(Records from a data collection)
▼

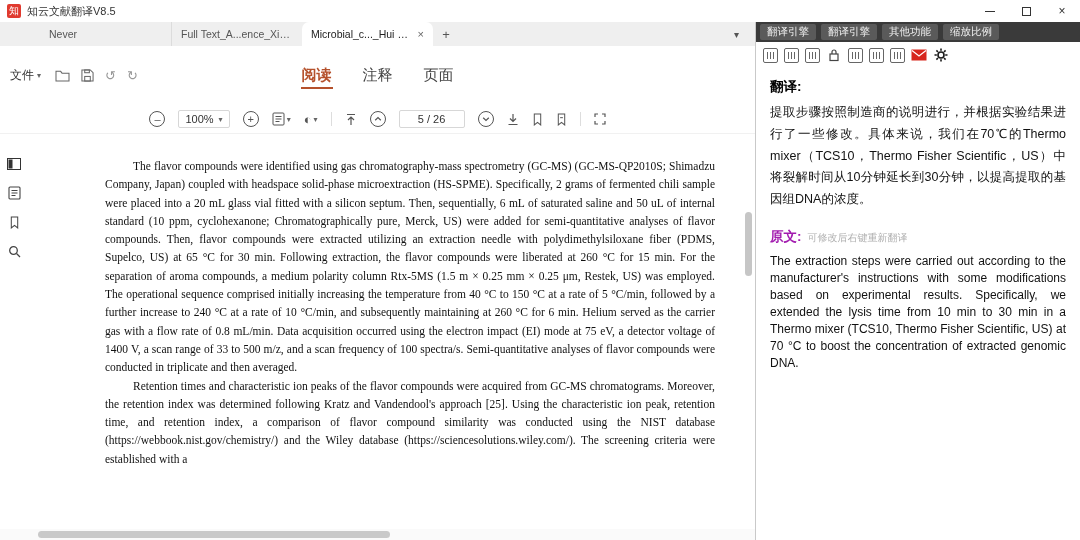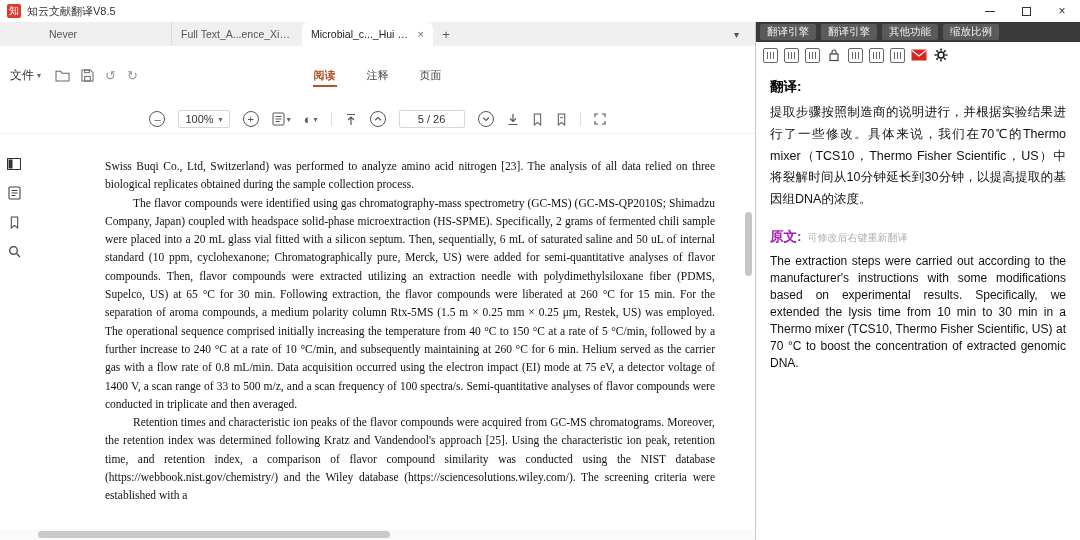--- a/index.html
+++ b/index.html
@@ -46,7 +46,7 @@
   .mb-arrow { font-size:13px; color:#999; }
   .view-tabs { position:absolute; left:50%; transform:translateX(-50%); top:0; height:100%;
                display:flex; align-items:center; gap:27px; }
-  .vt { font-size:11px; color:#444; position:relative; padding:5px 2px; }
+  .vt { font-size:15px; color:#444; position:relative; padding:5px 2px; }
   .vt.active { color:#b5512c; font-weight:bold; }
   .vt.active::after { content:""; position:absolute; left:1px; right:1px; bottom:1px; height:2px; background:#b5512c; }
 

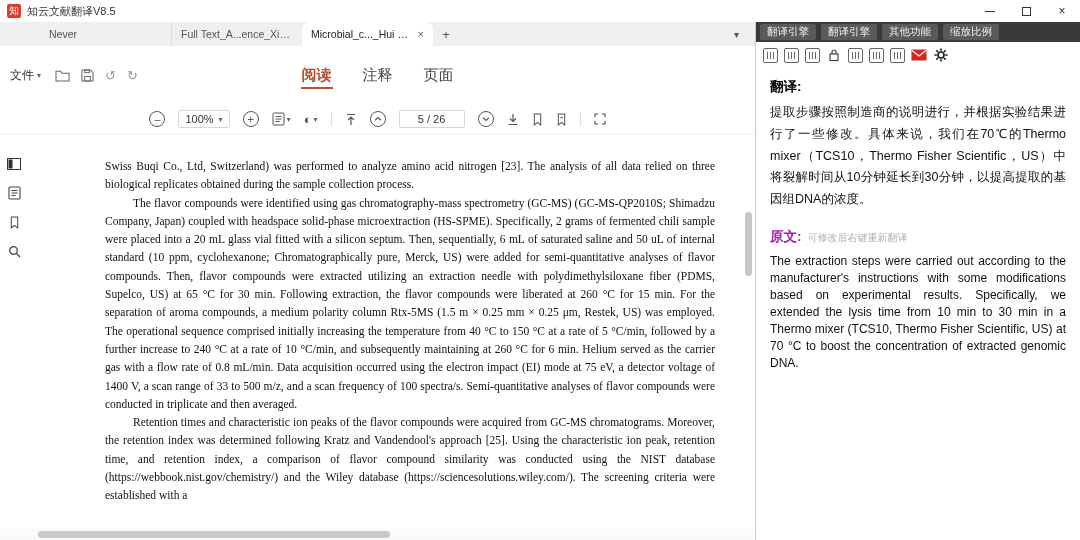--- a/index.html
+++ b/index.html
@@ -264,7 +264,6 @@
         </div>
 
         <div class="page-text">
-          <p>Swiss Buqi Co., Ltd, Switzerland) was performed to analyze amino acid nitrogen [23]. The analysis of all data relied on three biological replicates obtained during the sample collection process.</p>
           <p class="ind">The flavor compounds were identified using gas chromatography-mass spectrometry (GC-MS) (GC-MS-QP2010S; Shimadzu Company, Japan) coupled with headspace solid-phase microextraction (HS-SPME). Specifically, 2 grams of fermented chili sample were placed into a 20 mL glass vial fitted with a silicon septum. Then, sequentially, 6 mL of saturated saline and 50 uL of internal standard (10 ppm, cyclohexanone; Chromatographically pure, Merck, US) were added for semi-quantitative analyses of flavor compounds. Then, flavor compounds were extracted utilizing an extraction needle with polydimethylsiloxane fiber (PDMS, Supelco, US) at 65 °C for 30 min. Following extraction, the flavor compounds were liberated at 260 °C for 15 min. For the separation of aroma compounds, a medium polarity column Rtx-5MS (1.5 m × 0.25 mm × 0.25 μm, Restek, US) was employed. The operational sequence comprised initially increasing the temperature from 40 °C to 150 °C at a rate of 5 °C/min, followed by a further increase to 240 °C at a rate of 10 °C/min, and subsequently maintaining at 260 °C for 6 min. Helium served as the carrier gas with a flow rate of 0.8 mL/min. Data acquisition occurred using the electron impact (EI) mode at 75 eV, a detector voltage of 1400 V, a scan range of 33 to 500 m/z, and a scan frequency of 100 spectra/s. Semi-quantitative analyses of flavor compounds were conducted in triplicate and then averaged.</p>
           <p class="ind">Retention times and characteristic ion peaks of the flavor compounds were acquired from GC-MS chromatograms. Moreover, the retention index was determined following Kratz and Vandendool's approach [25]. Using the characteristic ion peak, retention time, and retention index, a comparison of flavor compound similarity was conducted using the NIST database (https://webbook.nist.gov/chemistry/) and the Wiley database (https://sciencesolutions.wiley.com/). The screening criteria were established with a</p>
         </div>

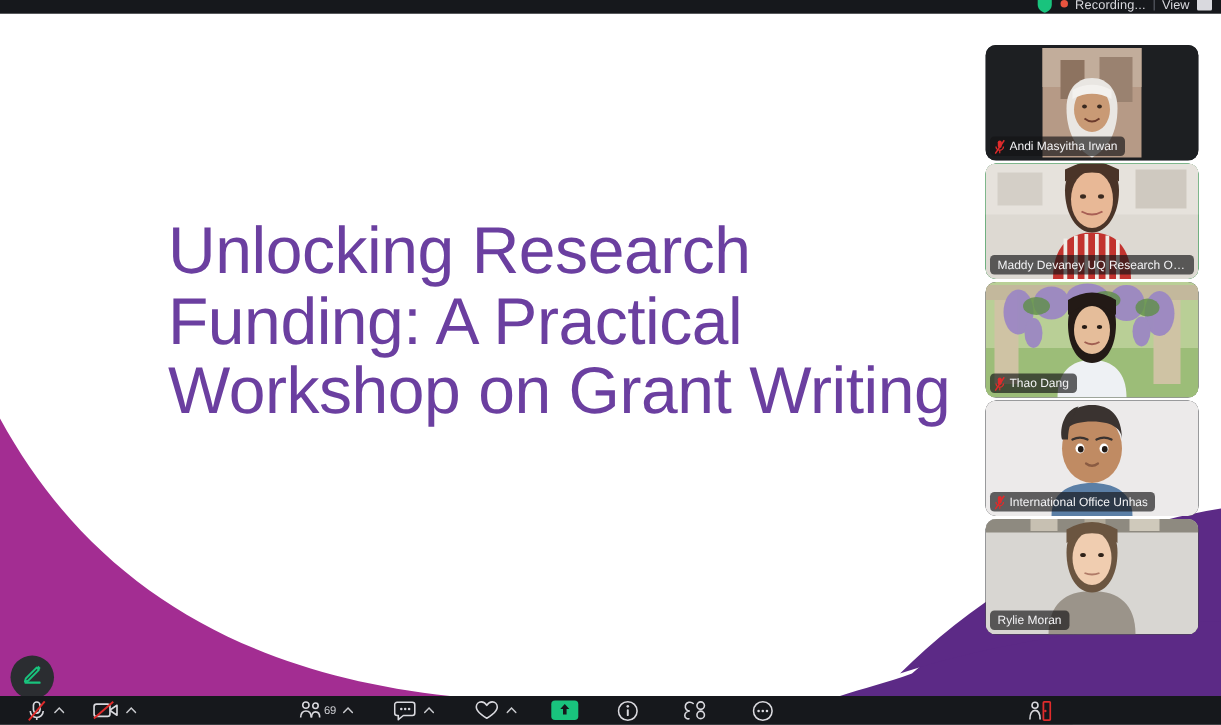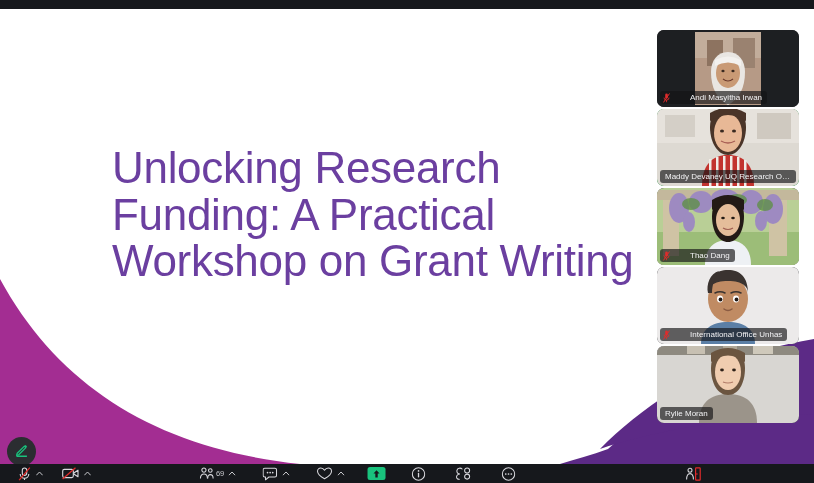--- a/index.html
+++ b/index.html
@@ -237,6 +237,20 @@
 
 <div id="app">
 
+  <div class="topbar">
+    <div class="topbar-right">
+      <span>
+        <svg class="shield-ico" viewBox="0 0 11 12">
+          <path d="M5.5 0.5 L10.2 2.1 V6 C10.2 8.8 8.1 10.7 5.5 11.5 C2.9 10.7 0.8 8.8 0.8 6 V2.1 Z" fill="#19c37d"></path>
+        </svg>
+      </span>
+      <span class="rec-dot"></span>
+      <span class="rec-text">Recording...</span>
+      <span class="tb-sep"></span>
+      <span class="view-text">View</span>
+      <span class="view-ico"></span>
+    </div>
+  </div>
 
   <div class="stage">
 

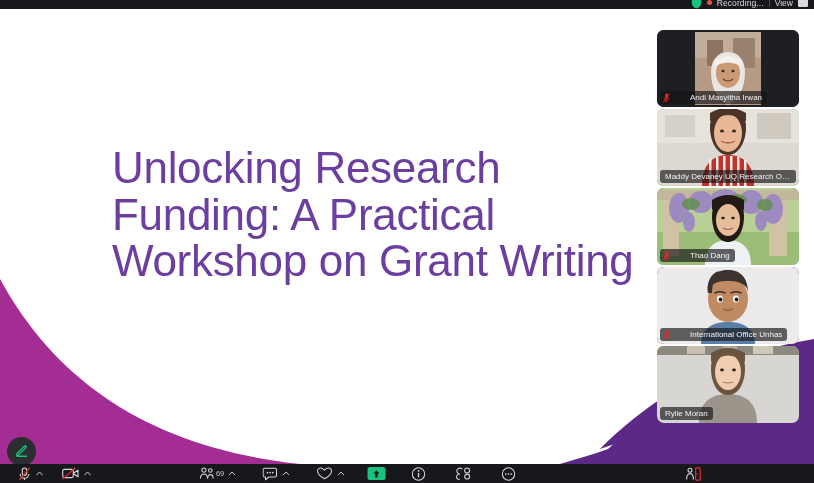--- a/index.html
+++ b/index.html
@@ -147,7 +147,7 @@
     max-width: 136px;
     display: flex;
     align-items: center;
-    gap: 20px;
+    gap: 3px;
     padding: 1px 5px 1px 3px;
     background: rgba(20,20,22,.66);
     border-radius: 3px;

▲

Give the records a second time exactly, keeping the images out.

Exercise output:
--- a/index.html
+++ b/index.html
@@ -46,7 +46,7 @@
   .mb-arrow { font-size:13px; color:#999; }
   .view-tabs { position:absolute; left:50%; transform:translateX(-50%); top:0; height:100%;
                display:flex; align-items:center; gap:27px; }
-  .vt { font-size:11px; color:#444; position:relative; padding:5px 2px; }
+  .vt { font-size:15px; color:#444; position:relative; padding:5px 2px; }
   .vt.active { color:#b5512c; font-weight:bold; }
   .vt.active::after { content:""; position:absolute; left:1px; right:1px; bottom:1px; height:2px; background:#b5512c; }
 

--- a/index.html
+++ b/index.html
@@ -264,7 +264,6 @@
         </div>
 
         <div class="page-text">
-          <p>Swiss Buqi Co., Ltd, Switzerland) was performed to analyze amino acid nitrogen [23]. The analysis of all data relied on three biological replicates obtained during the sample collection process.</p>
           <p class="ind">The flavor compounds were identified using gas chromatography-mass spectrometry (GC-MS) (GC-MS-QP2010S; Shimadzu Company, Japan) coupled with headspace solid-phase microextraction (HS-SPME). Specifically, 2 grams of fermented chili sample were placed into a 20 mL glass vial fitted with a silicon septum. Then, sequentially, 6 mL of saturated saline and 50 uL of internal standard (10 ppm, cyclohexanone; Chromatographically pure, Merck, US) were added for semi-quantitative analyses of flavor compounds. Then, flavor compounds were extracted utilizing an extraction needle with polydimethylsiloxane fiber (PDMS, Supelco, US) at 65 °C for 30 min. Following extraction, the flavor compounds were liberated at 260 °C for 15 min. For the separation of aroma compounds, a medium polarity column Rtx-5MS (1.5 m × 0.25 mm × 0.25 μm, Restek, US) was employed. The operational sequence comprised initially increasing the temperature from 40 °C to 150 °C at a rate of 5 °C/min, followed by a further increase to 240 °C at a rate of 10 °C/min, and subsequently maintaining at 260 °C for 6 min. Helium served as the carrier gas with a flow rate of 0.8 mL/min. Data acquisition occurred using the electron impact (EI) mode at 75 eV, a detector voltage of 1400 V, a scan range of 33 to 500 m/z, and a scan frequency of 100 spectra/s. Semi-quantitative analyses of flavor compounds were conducted in triplicate and then averaged.</p>
           <p class="ind">Retention times and characteristic ion peaks of the flavor compounds were acquired from GC-MS chromatograms. Moreover, the retention index was determined following Kratz and Vandendool's approach [25]. Using the characteristic ion peak, retention time, and retention index, a comparison of flavor compound similarity was conducted using the NIST database (https://webbook.nist.gov/chemistry/) and the Wiley database (https://sciencesolutions.wiley.com/). The screening criteria were established with a</p>
         </div>

--- a/index.html
+++ b/index.html
@@ -237,6 +237,20 @@
 
 <div id="app">
 
+  <div class="topbar">
+    <div class="topbar-right">
+      <span>
+        <svg class="shield-ico" viewBox="0 0 11 12">
+          <path d="M5.5 0.5 L10.2 2.1 V6 C10.2 8.8 8.1 10.7 5.5 11.5 C2.9 10.7 0.8 8.8 0.8 6 V2.1 Z" fill="#19c37d"></path>
+        </svg>
+      </span>
+      <span class="rec-dot"></span>
+      <span class="rec-text">Recording...</span>
+      <span class="tb-sep"></span>
+      <span class="view-text">View</span>
+      <span class="view-ico"></span>
+    </div>
+  </div>
 
   <div class="stage">
 

--- a/index.html
+++ b/index.html
@@ -147,7 +147,7 @@
     max-width: 136px;
     display: flex;
     align-items: center;
-    gap: 20px;
+    gap: 3px;
     padding: 1px 5px 1px 3px;
     background: rgba(20,20,22,.66);
     border-radius: 3px;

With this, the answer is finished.